Extends Playlist with methods to manage the lifecycle and state synchronization between a in memory representation and its service counterpart (e.g., on Spotify, Tidal). By convention, every ServicePlaylist instance corresponds to an existing “remote” playlist, and has a library and/or api associated. If the “remote” playlist is deleted, the specific “ServicePlaylist” instance should be discarded in favor of an OfflinePlaylist to retain the data.
- Provides two synchronization strategies:
edit() – transactional edits with automatic local rollback
update() – bulk update by comparing remote and local snapshots
- delete() OfflinePlaylist¶
Delete the playlist from the remote service and return an offline copy.
Removes the playlist from the connected remote service and returns a new OfflinePlaylist instance containing the playlist’s metadata and tracks as they existed before deletion. This allows the data to be preserved or migrated elsewhere even after the remote resource is gone.
- update()¶
Update the playlist on the remote service.
Creates the playlist if it doesn’t exist, or updates it to match the current local state.
Performance Note¶
Less efficient than edit() for changes, as it retrieves the full remote state before committing. Use the edit() context manager for better performance/fewer API requests.
- edit()¶
Context manager for transactional playlist edits with automatic rollback.
Enables safe modifications to a remote playlist by capturing the current state before entering the block.
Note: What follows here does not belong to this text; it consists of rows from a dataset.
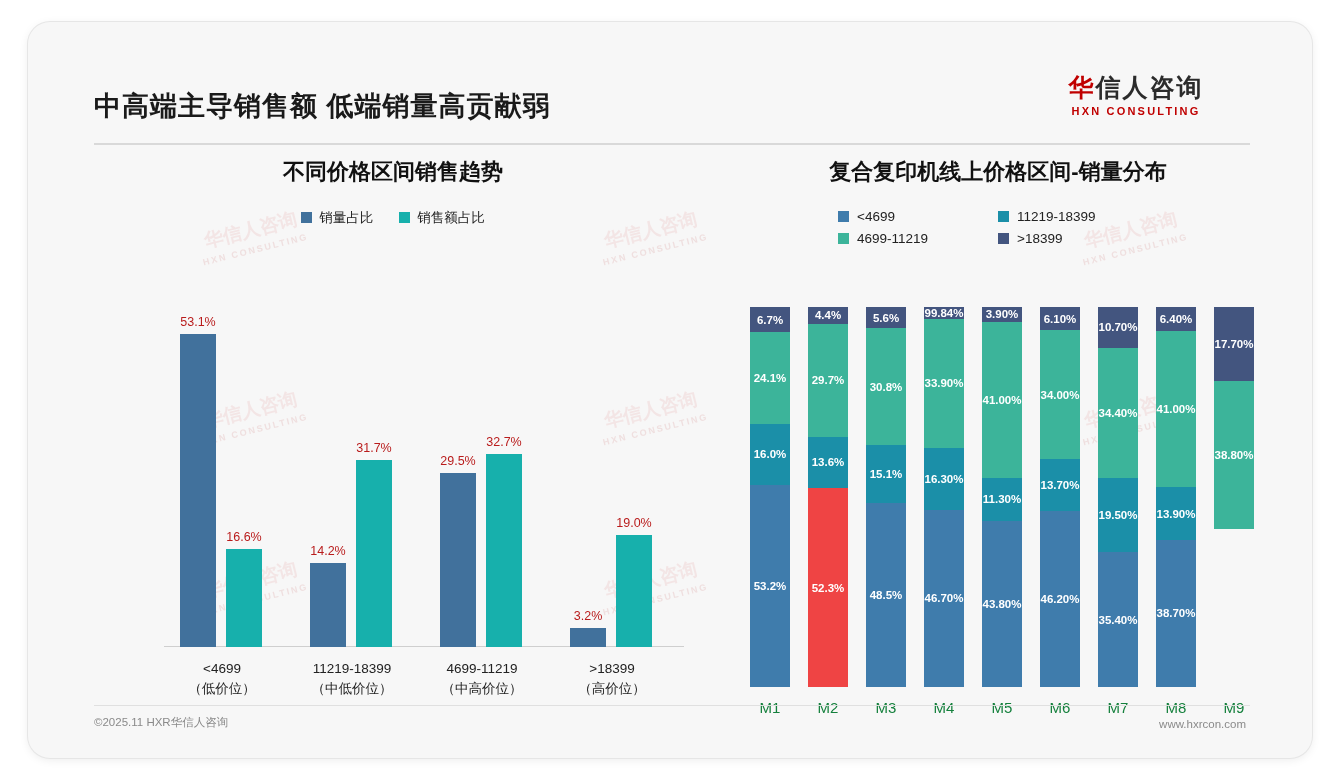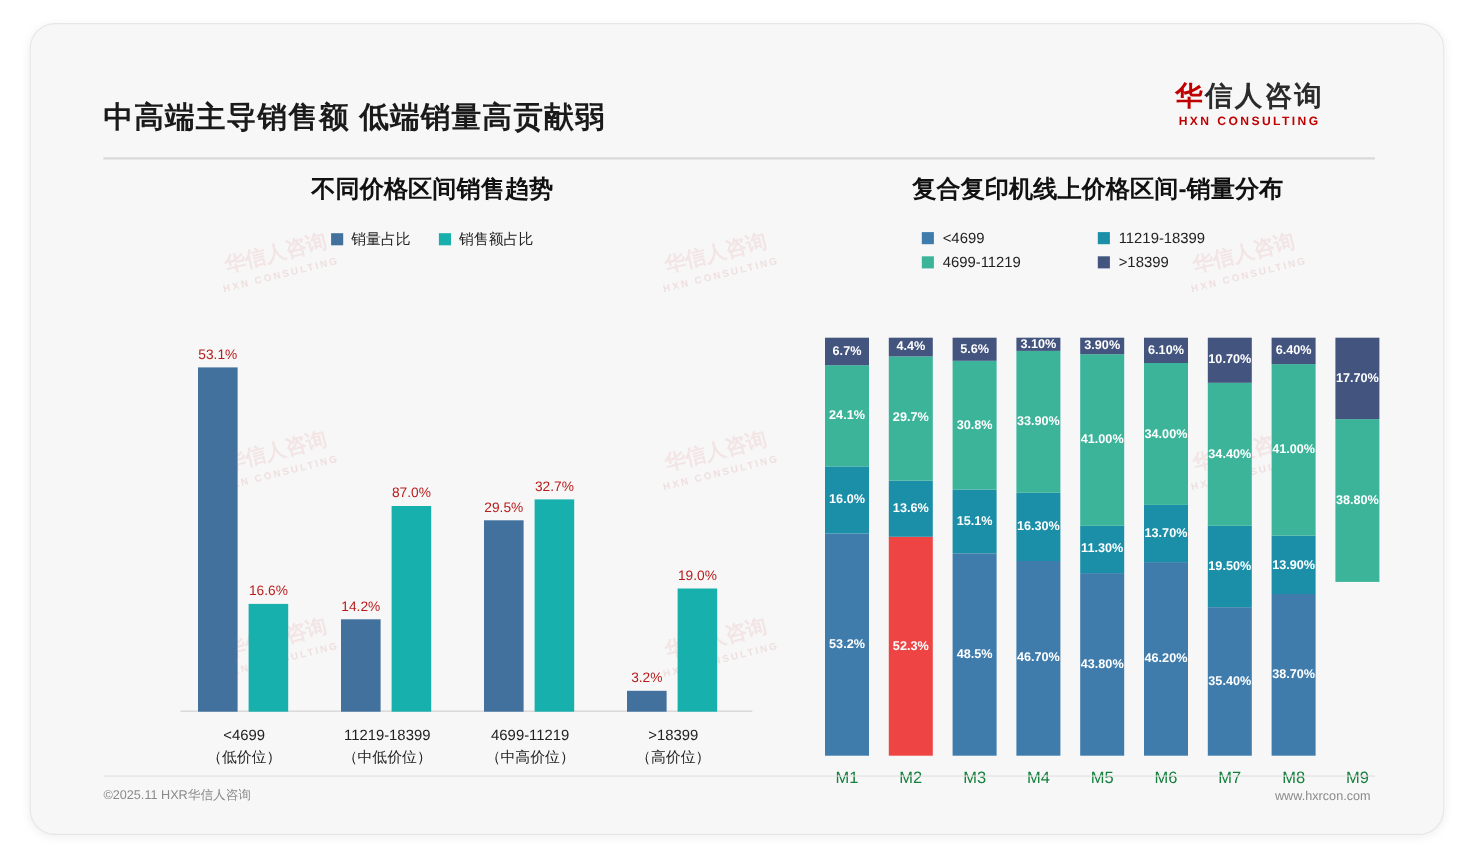--- a/index.html
+++ b/index.html
@@ -171,21 +171,21 @@
         </div>
       </div>
 
       <div class="group" style="left:136px;">
         <div class="bar" style="left:10px;height:25.4%;">
           <div class="fill" style="background:#41719c"></div>
           <div class="lbl">14.2%</div>
         </div>
         <div class="bar" style="left:56px;height:56.6%;">
           <div class="fill" style="background:#17b0ac"></div>
-          <div class="lbl">87.0%</div>
+          <div class="lbl">31.7%</div>
         </div>
         <div class="cat">
           <div>11219-18399</div>
           <div>（中低价位）</div>
         </div>
       </div>
 
       <div class="group" style="left:266px;">
         <div class="bar" style="left:10px;height:52.7%;">
           <div class="fill" style="background:#41719c"></div>
@@ -294,21 +294,21 @@
         <div class="seg" style="bottom:0;height:46.7%;background:#3f7cac">
             <span>46.70%</span>
           </div>
         <div class="seg" style="bottom:46.7%;height:16.3%;background:#1b8fa8">
             <span>16.30%</span>
           </div>
         <div class="seg" style="bottom:63.0%;height:33.9%;background:#3cb49a">
             <span>33.90%</span>
           </div>
         <div class="seg" style="bottom:96.9%;height:3.1%;background:#43557f">
-            <span>3.10%</span>
+            <span>99.84%</span>
           </div>
         <div class="xlab">M4</div>
       </div>
 
       <div class="scol" style="left:242px;">
         <div class="seg" style="bottom:0;height:43.8%;background:#3f7cac">
             <span>43.80%</span>
           </div>
         <div class="seg" style="bottom:43.8%;height:11.3%;background:#1b8fa8">
             <span>11.30%</span>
On successful exit, commits the changes to the remote service. If an exception occurs, restores the local state to its pre-edit condition.
Usage¶
with playlist.edit(): playlist.tracks.append(new_track) playlist.name = "Updated Name" # Changes committed to remote on success # Local state restored on error (remote rollback not implemented)
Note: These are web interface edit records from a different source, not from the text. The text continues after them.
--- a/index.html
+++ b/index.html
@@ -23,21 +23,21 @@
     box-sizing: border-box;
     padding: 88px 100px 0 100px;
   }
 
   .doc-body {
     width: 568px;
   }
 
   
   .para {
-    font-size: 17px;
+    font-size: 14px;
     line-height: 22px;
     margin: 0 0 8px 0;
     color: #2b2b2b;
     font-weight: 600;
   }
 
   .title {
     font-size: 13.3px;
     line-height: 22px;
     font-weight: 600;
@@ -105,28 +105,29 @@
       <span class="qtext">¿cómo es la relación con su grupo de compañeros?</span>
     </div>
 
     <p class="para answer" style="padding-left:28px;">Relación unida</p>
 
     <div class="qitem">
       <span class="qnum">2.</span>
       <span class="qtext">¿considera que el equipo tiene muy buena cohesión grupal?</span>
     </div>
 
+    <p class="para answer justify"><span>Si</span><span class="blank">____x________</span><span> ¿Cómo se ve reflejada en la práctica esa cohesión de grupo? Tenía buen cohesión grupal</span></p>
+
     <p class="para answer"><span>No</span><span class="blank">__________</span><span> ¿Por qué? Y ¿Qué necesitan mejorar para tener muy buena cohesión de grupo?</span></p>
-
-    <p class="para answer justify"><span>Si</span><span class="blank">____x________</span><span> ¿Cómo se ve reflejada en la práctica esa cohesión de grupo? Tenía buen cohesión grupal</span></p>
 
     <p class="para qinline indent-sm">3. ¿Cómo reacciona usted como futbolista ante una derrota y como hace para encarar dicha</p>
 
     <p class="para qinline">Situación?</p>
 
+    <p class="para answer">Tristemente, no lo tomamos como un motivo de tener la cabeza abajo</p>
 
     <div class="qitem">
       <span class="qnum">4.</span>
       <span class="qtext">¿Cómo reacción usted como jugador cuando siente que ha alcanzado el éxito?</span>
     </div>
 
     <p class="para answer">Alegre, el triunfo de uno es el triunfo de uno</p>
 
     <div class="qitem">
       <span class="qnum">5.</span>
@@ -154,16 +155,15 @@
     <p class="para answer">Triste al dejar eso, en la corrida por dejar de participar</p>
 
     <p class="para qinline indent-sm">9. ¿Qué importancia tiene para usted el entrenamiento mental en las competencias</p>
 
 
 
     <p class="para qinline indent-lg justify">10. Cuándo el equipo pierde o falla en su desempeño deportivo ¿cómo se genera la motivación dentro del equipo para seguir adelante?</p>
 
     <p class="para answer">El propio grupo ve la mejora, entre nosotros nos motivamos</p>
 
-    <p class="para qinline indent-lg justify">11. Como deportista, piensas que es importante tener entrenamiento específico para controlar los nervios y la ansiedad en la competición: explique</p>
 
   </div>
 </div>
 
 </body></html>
- class plistsync.core.playlist.MultiRequestServicePlaylist¶
Bases:
ServicePlaylist[T],abc.ABCPlaylist for APIs where modifications have to be split into mulitple requests.
- Subclass this and implement:
_remote_insert_track() - Add one or multiple track(s)
_remote_delete_track() - Remove one or multiple track(s)
_remote_update_metadata() - Update name/description
_track_key() - Stable identifier for track equality
This base class handles diff computation, batching consecutive operations, and rolling back on failure. It also translates the diff between two playlist states into the appropriate sequence of remote API calls.
Use this when the service API needs multiple calls to set a playlist to a new state (Most services will need this. For example, adding tracks usually has a different endpoint than changing a playlist’s description.)